**THE DATA**
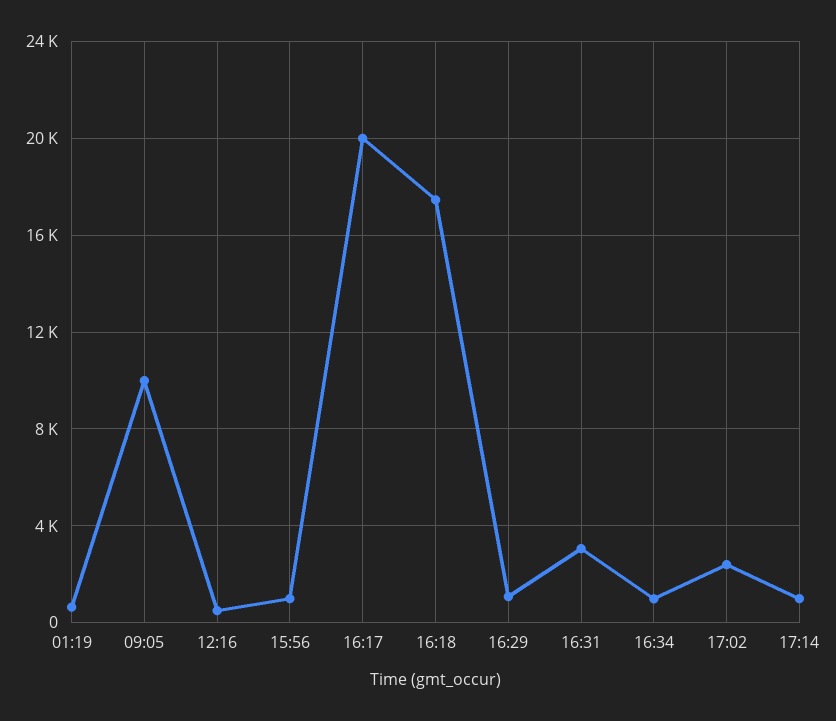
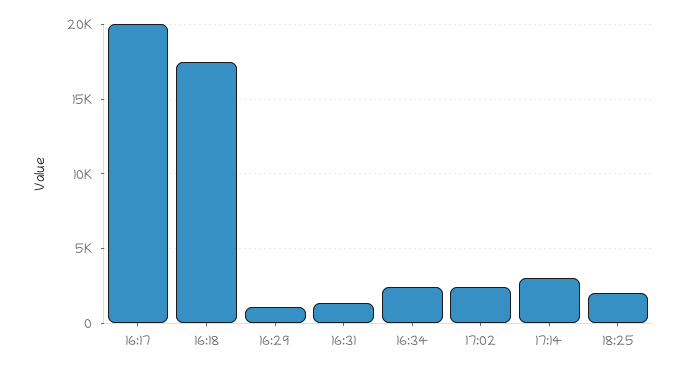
01:19: 500 -> none
09:05: 10000 -> none
12:16: 500 -> none
15:56: 1000 -> none
16:31: 3000 -> 1500
16:34: 1000 -> 2500
17:14: 1000 -> 3000
18:25: none -> 2000

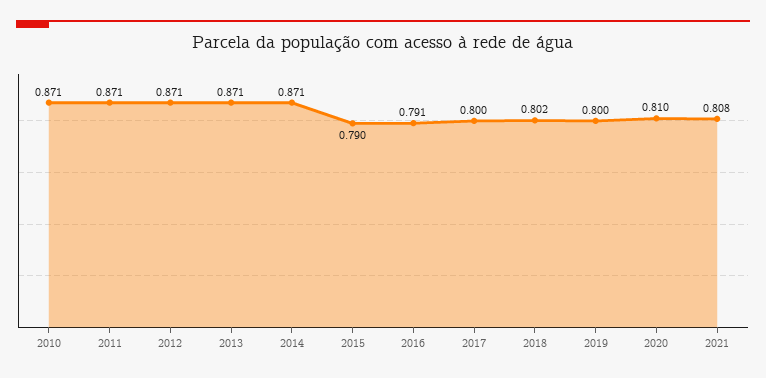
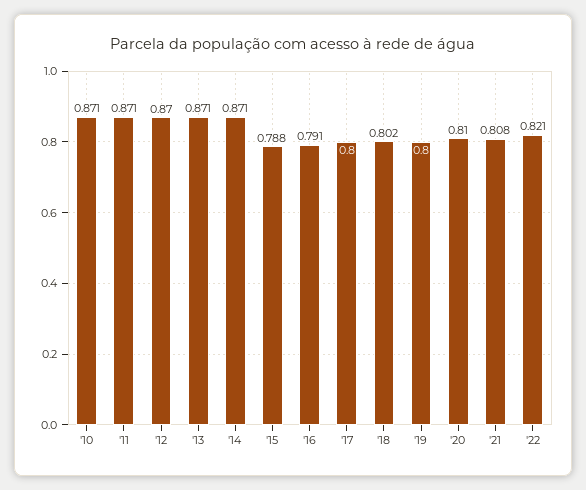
2012: 0.871 -> 0.87
2015: 0.79 -> 0.788
'22: none -> 0.821

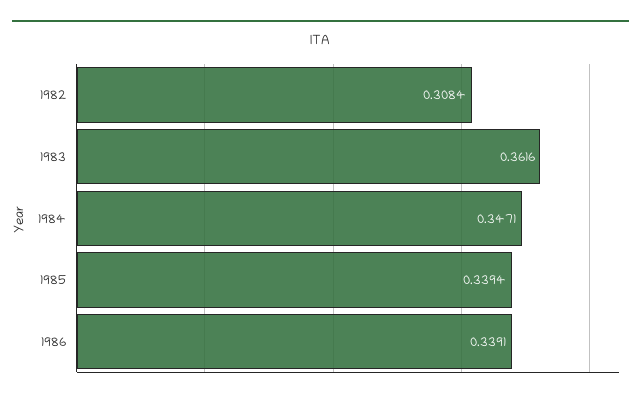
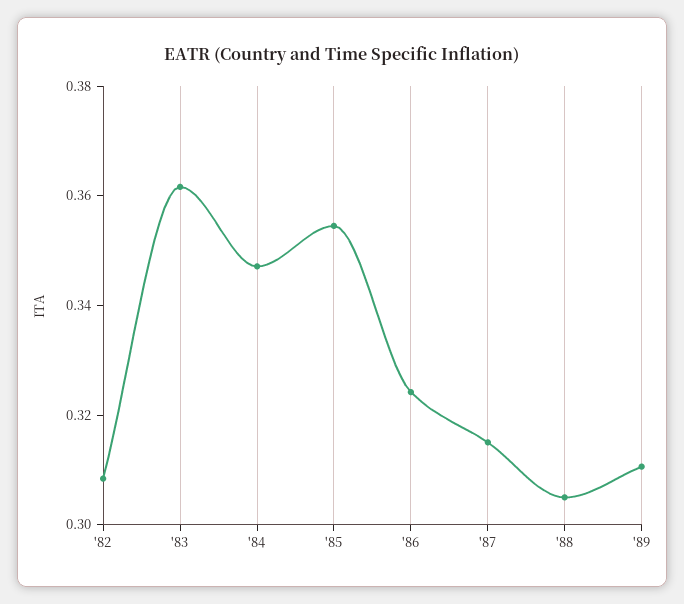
1985: 0.3394 -> 0.355
1986: 0.3391 -> 0.325
'87: none -> 0.315
'88: none -> 0.305
'89: none -> 0.31

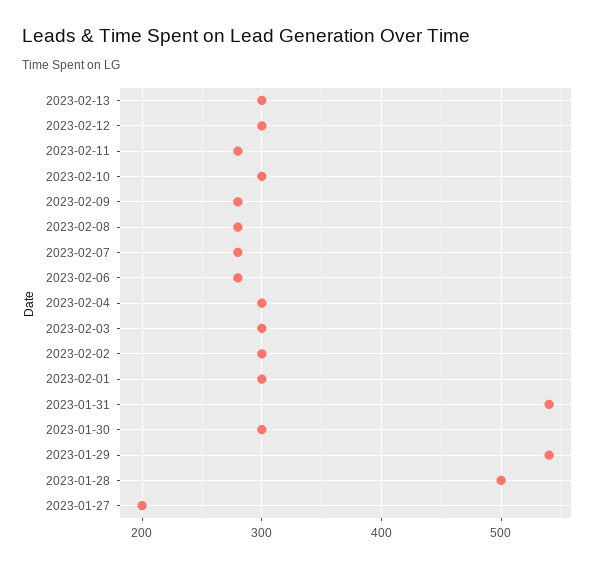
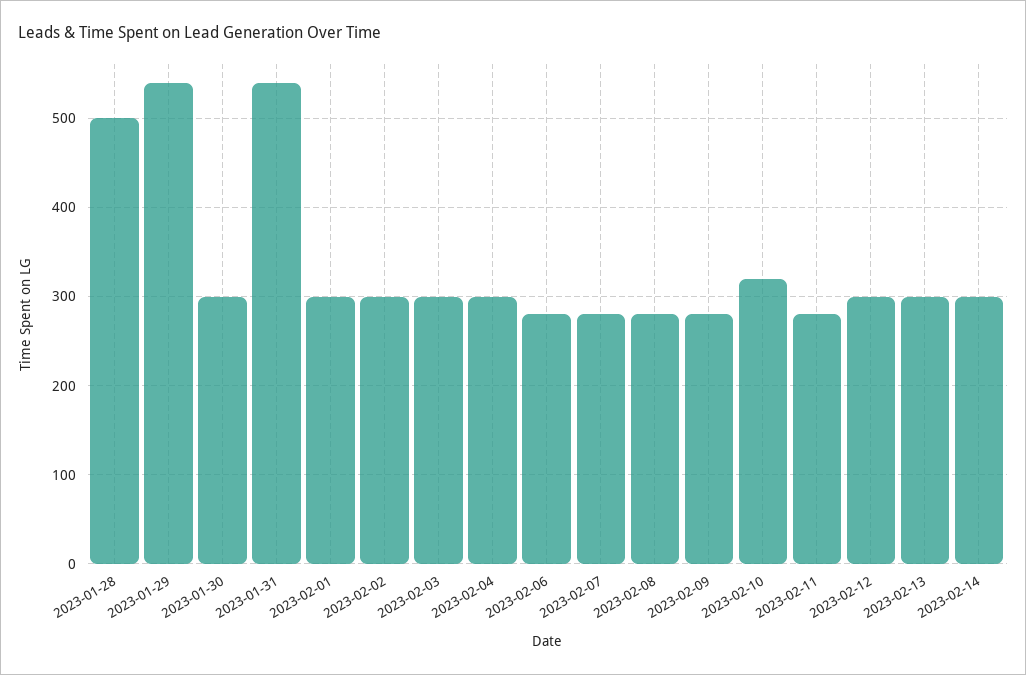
2023-02-10: 300 -> 320
2023-01-27: 200 -> none
2023-02-14: none -> 300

**ASSIGNED TASK**
In the material above, show every line where the word "none" turns up.

**WRITTEN RESPONSE**
01:19: 500 -> none
09:05: 10000 -> none
12:16: 500 -> none
15:56: 1000 -> none
18:25: none -> 2000
'22: none -> 0.821
'87: none -> 0.315
'88: none -> 0.305
'89: none -> 0.31
2023-01-27: 200 -> none
2023-02-14: none -> 300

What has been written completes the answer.